**What is needed**
Using the entries below, output exactly the lines from the one containing "Recharge de poudre" through the final line, both included, and no others.

- - - - -

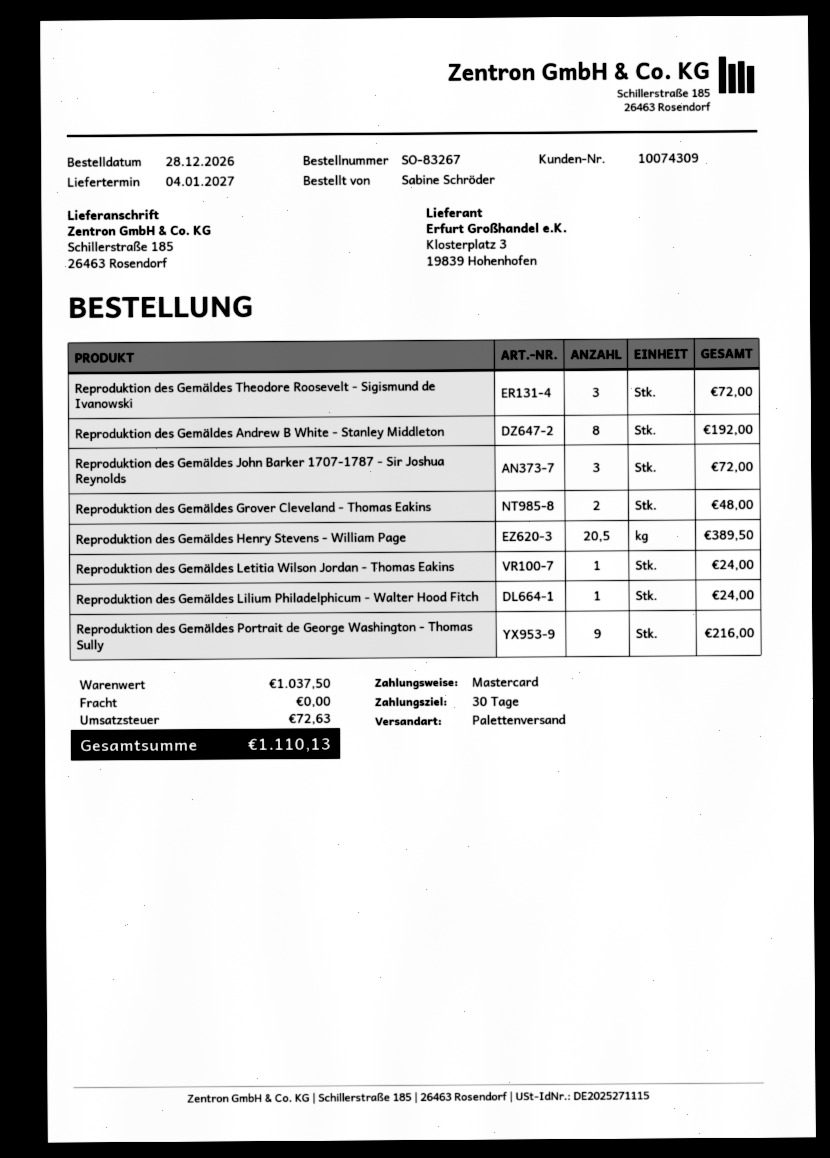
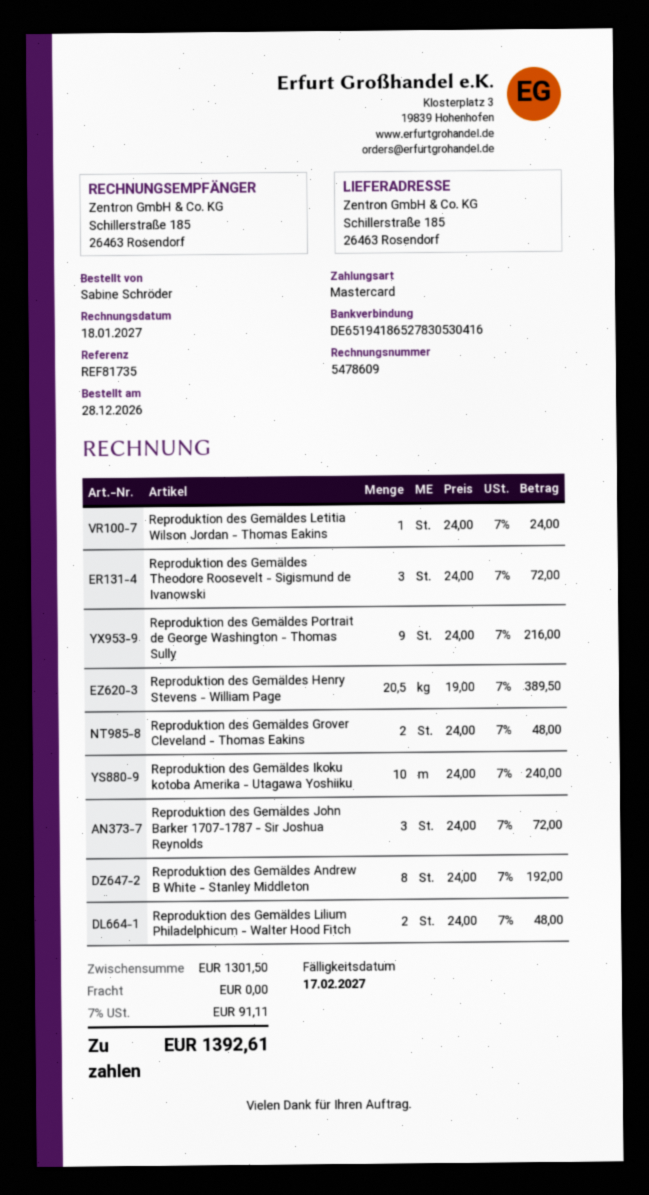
Reproduktion des Gemäldes Lilium Philadelphicum - Walter Hood Fitch: 1 for 24.00 -> 2 for 48.00
Reproduktion des Gemäldes Ikoku kotoba Amerika - Utagawa Yoshiiku: none -> 10 for 240.00
subtotal: 1037.50 -> 1301.50
tax: 72.63 -> 91.11
total: 1110.13 -> 1392.61

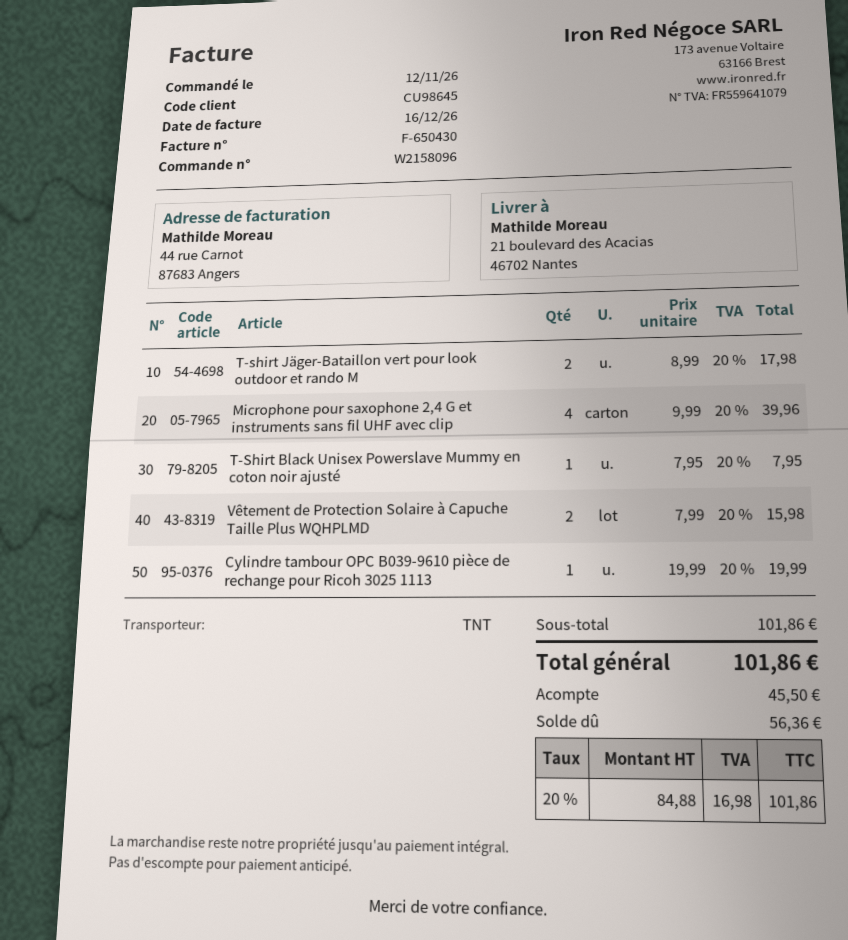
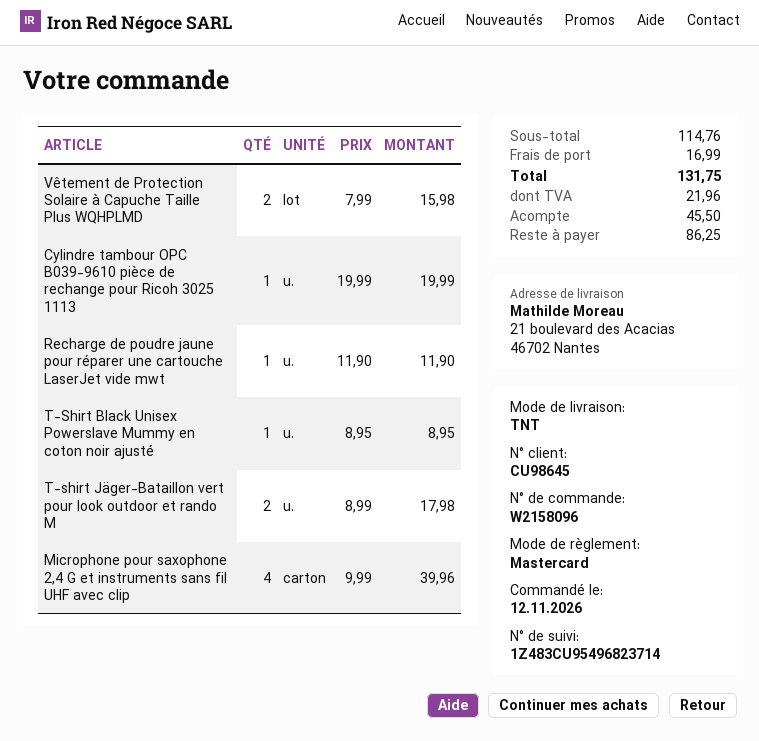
T-Shirt Black Unisex Powerslave Mummy en coton noir ajusté: 1 x 7.95 = 7.95 -> 1 x 8.95 = 8.95
Recharge de poudre jaune pour réparer une cartouche LaserJet vide mwt: none -> 1 x 11.90 = 11.90
subtotal: 101.86 -> 114.76
shipping: none -> 16.99
tax: 16.98 -> 21.96
total: 101.86 -> 131.75
balance: 56.36 -> 86.25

- - - - -

**Result**
Recharge de poudre jaune pour réparer une cartouche LaserJet vide mwt: none -> 1 x 11.90 = 11.90
subtotal: 101.86 -> 114.76
shipping: none -> 16.99
tax: 16.98 -> 21.96
total: 101.86 -> 131.75
balance: 56.36 -> 86.25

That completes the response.